### [Task details]
From the material below, tally every line containing "layer"; reply with the total only.

Top of Records for the task

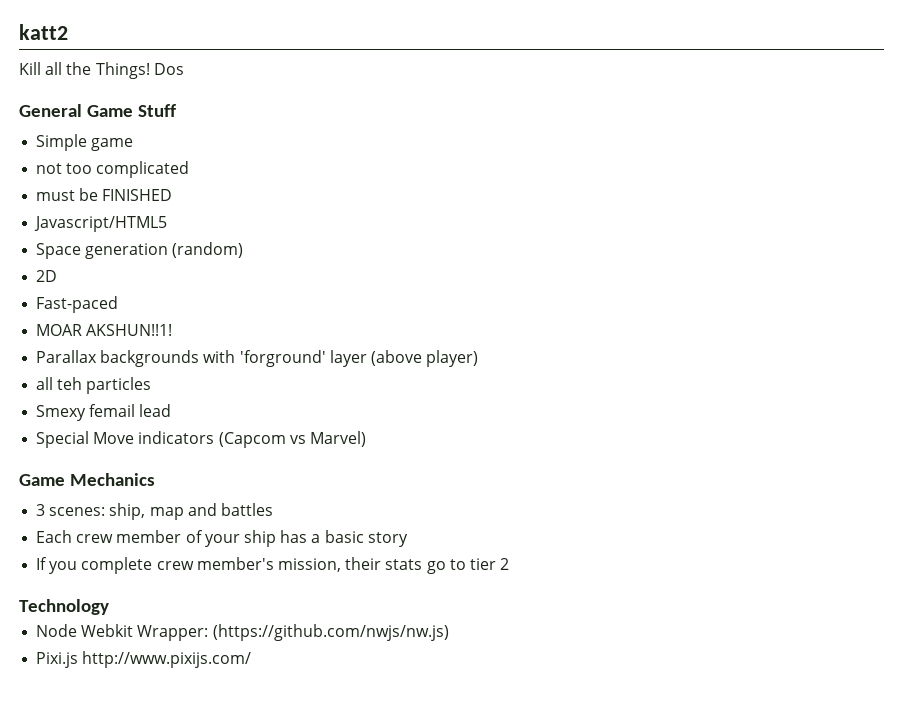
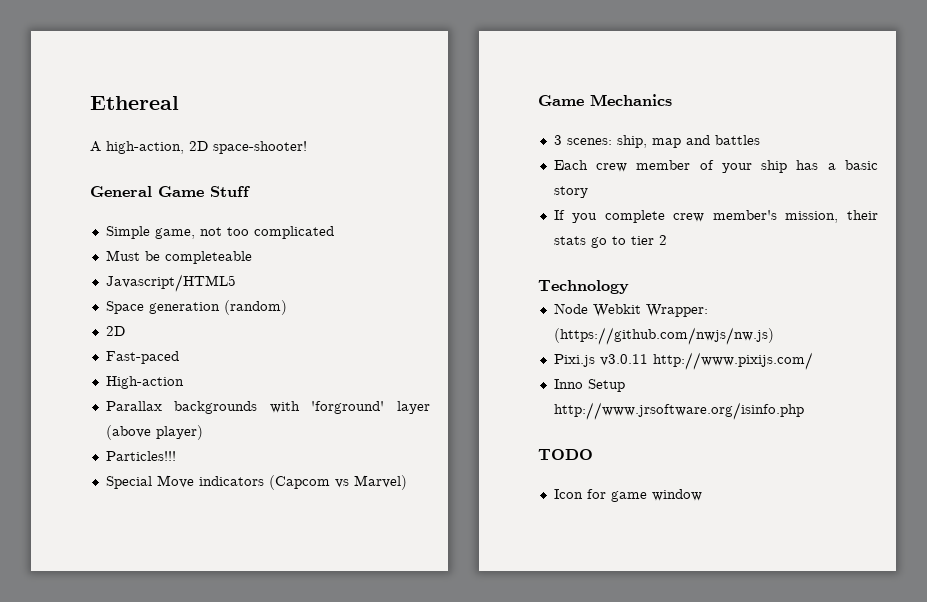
- katt2
- Kill all the Things! Dos
+ Ethereal
+ A high-action, 2D space-shooter!
- Simple game
- not too complicated
+ Simple game, not too complicated
- must be FINISHED
+ Must be completeable
- MOAR AKSHUN!!1!
+ High-action
- all teh particles
- Smexy femail lead
+ Particles!!!
- Pixi.js http://www.pixijs.com/
+ Pixi.js v3.0.11 http://www.pixijs.com/
+ Inno Setup http://www.jrsoftware.org/isinfo.php
+ TODO
+ Icon for game window

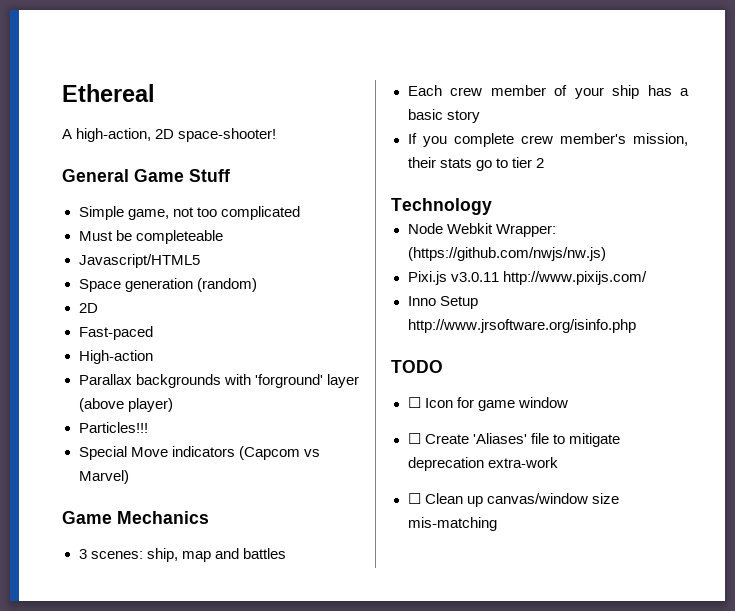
- Icon for game window
+ ☐ Icon for game window
+ ☐ Create 'Aliases' file to mitigate deprecation extra-work
+ ☐ Clean up canvas/window size mis-matching

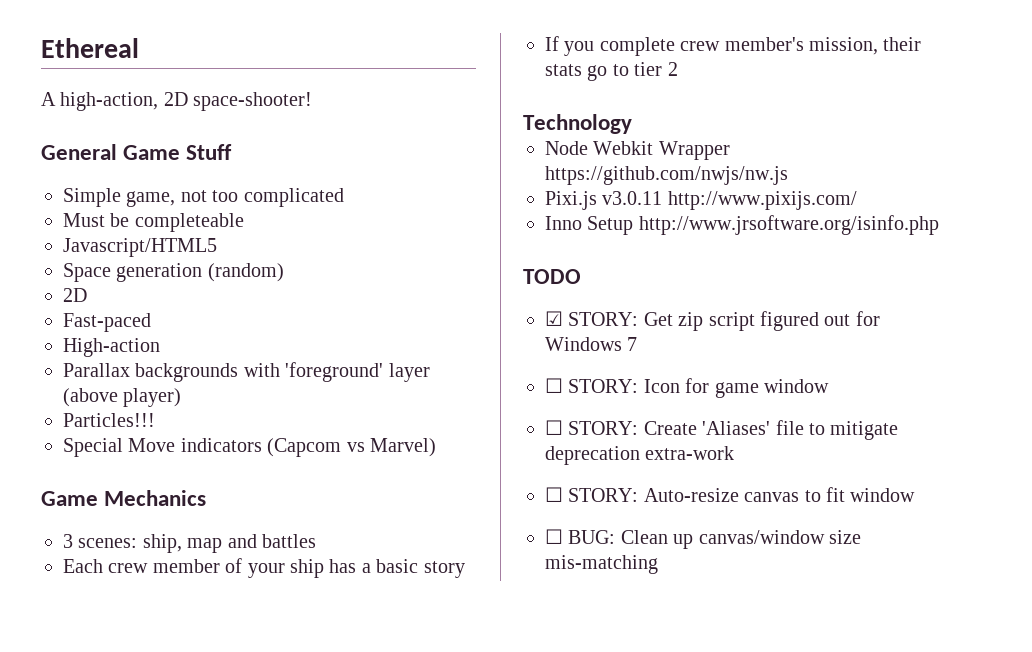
- Parallax backgrounds with 'forground' layer (above player)
+ Parallax backgrounds with 'foreground' layer (above player)
- Node Webkit Wrapper: (https://github.com/nwjs/nw.js)
+ Node Webkit Wrapper https://github.com/nwjs/nw.js
- ☐ Icon for game window
+ ☑ STORY: Get zip script figured out for Windows 7
+ ☐ STORY: Icon for game window
- ☐ Create 'Aliases' file to mitigate deprecation extra-work
+ ☐ STORY: Create 'Aliases' file to mitigate deprecation extra-work
- ☐ Clean up canvas/window size mis-matching
+ ☐ STORY: Auto-resize canvas to fit window
+ ☐ BUG: Clean up canvas/window size mis-matching

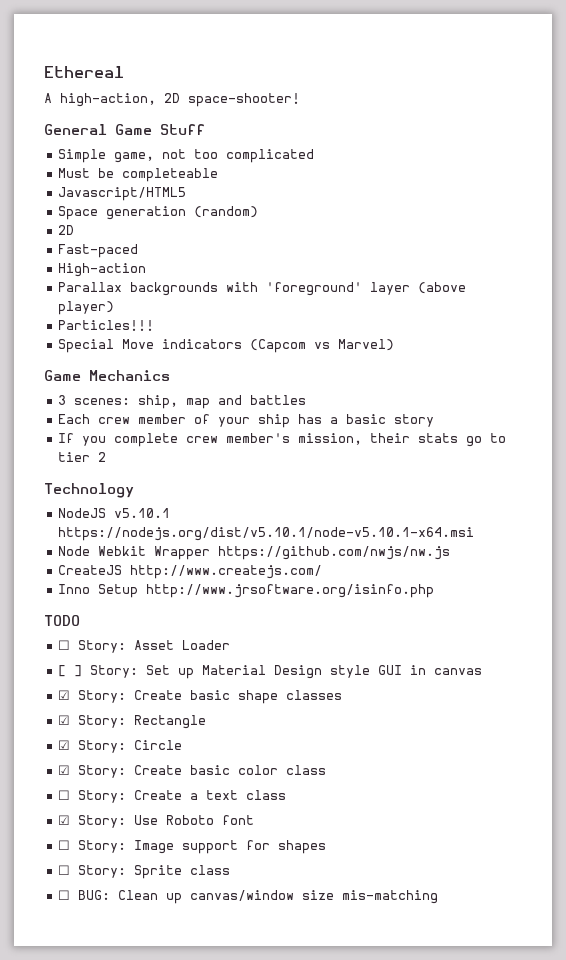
+ NodeJS v5.10.1 https://nodejs.org/dist/v5.10.1/node-v5.10.1-x64.msi
- Pixi.js v3.0.11 http://www.pixijs.com/
+ CreateJS http://www.createjs.com/
- ☑ STORY: Get zip script figured out for Windows 7
- ☐ STORY: Icon for game window
- ☐ STORY: Create 'Aliases' file to mitigate deprecation extra-work
- ☐ STORY: Auto-resize canvas to fit window
+ ☐ Story: Asset Loader
+ [ ] Story: Set up Material Design style GUI in canvas
+ ☑ Story: Create basic shape classes
+ ☑ Story: Rectangle
+ ☑ Story: Circle
+ ☑ Story: Create basic color class
+ ☐ Story: Create a text class
+ ☑ Story: Use Roboto font
+ ☐ Story: Image support for shapes
+ ☐ Story: Sprite class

Bottom of Records for the task

### [Exercise result]
2